*** Opening of Provided data ***
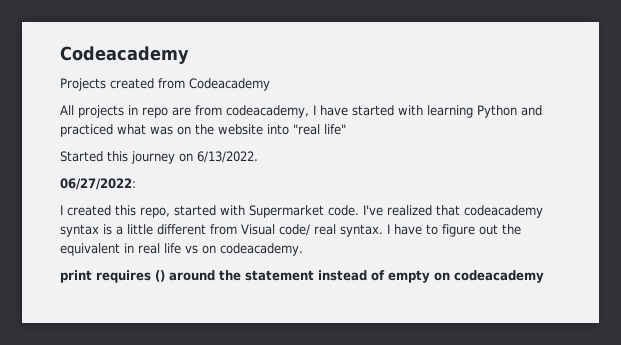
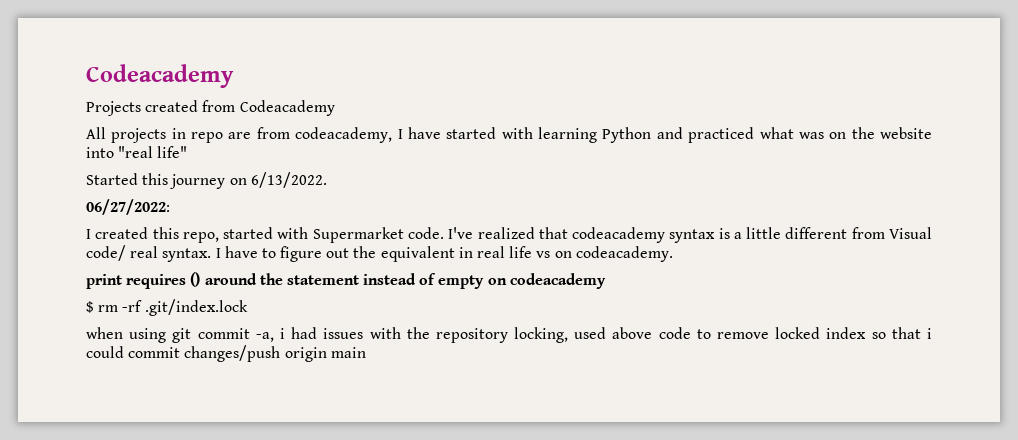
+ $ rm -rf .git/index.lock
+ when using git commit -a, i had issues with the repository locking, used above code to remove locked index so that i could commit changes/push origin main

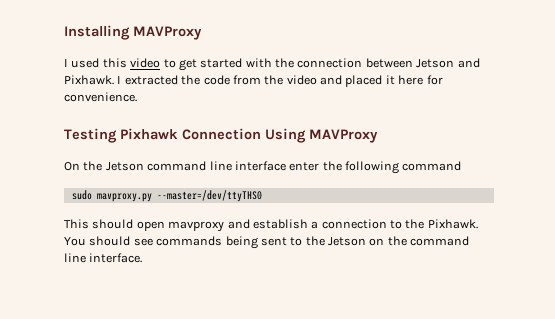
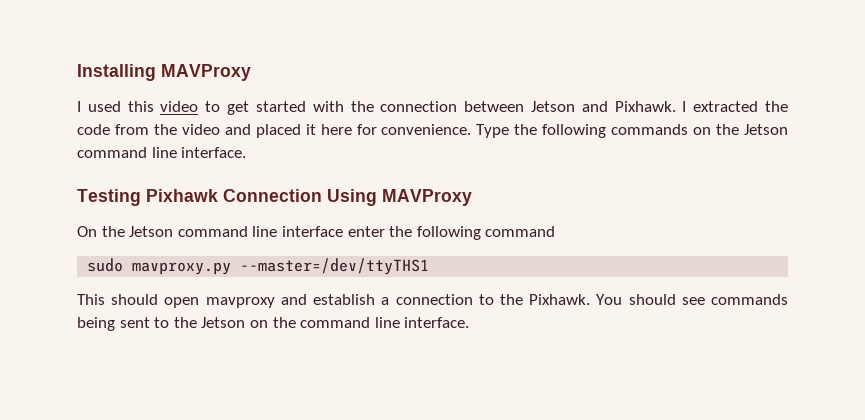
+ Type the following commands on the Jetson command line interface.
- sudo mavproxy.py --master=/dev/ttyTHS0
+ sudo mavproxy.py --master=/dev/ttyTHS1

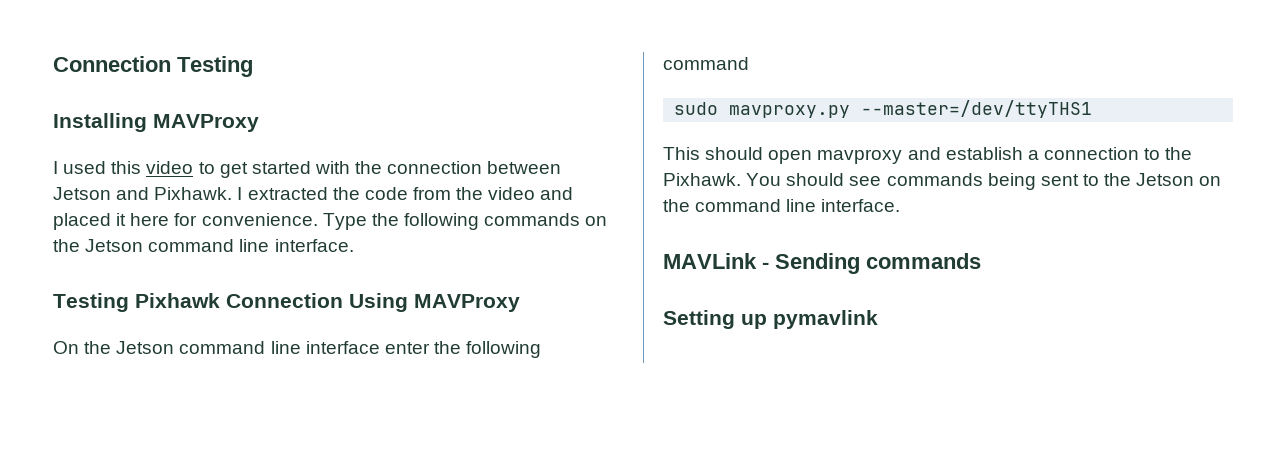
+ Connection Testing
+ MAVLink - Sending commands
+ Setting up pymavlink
*** Close of Provided data ***
Retype the records above line for line and exactly, omitting their pictures.

- Completed exercise -
+ $ rm -rf .git/index.lock
+ when using git commit -a, i had issues with the repository locking, used above code to remove locked index so that i could commit changes/push origin main

+ Type the following commands on the Jetson command line interface.
- sudo mavproxy.py --master=/dev/ttyTHS0
+ sudo mavproxy.py --master=/dev/ttyTHS1

+ Connection Testing
+ MAVLink - Sending commands
+ Setting up pymavlink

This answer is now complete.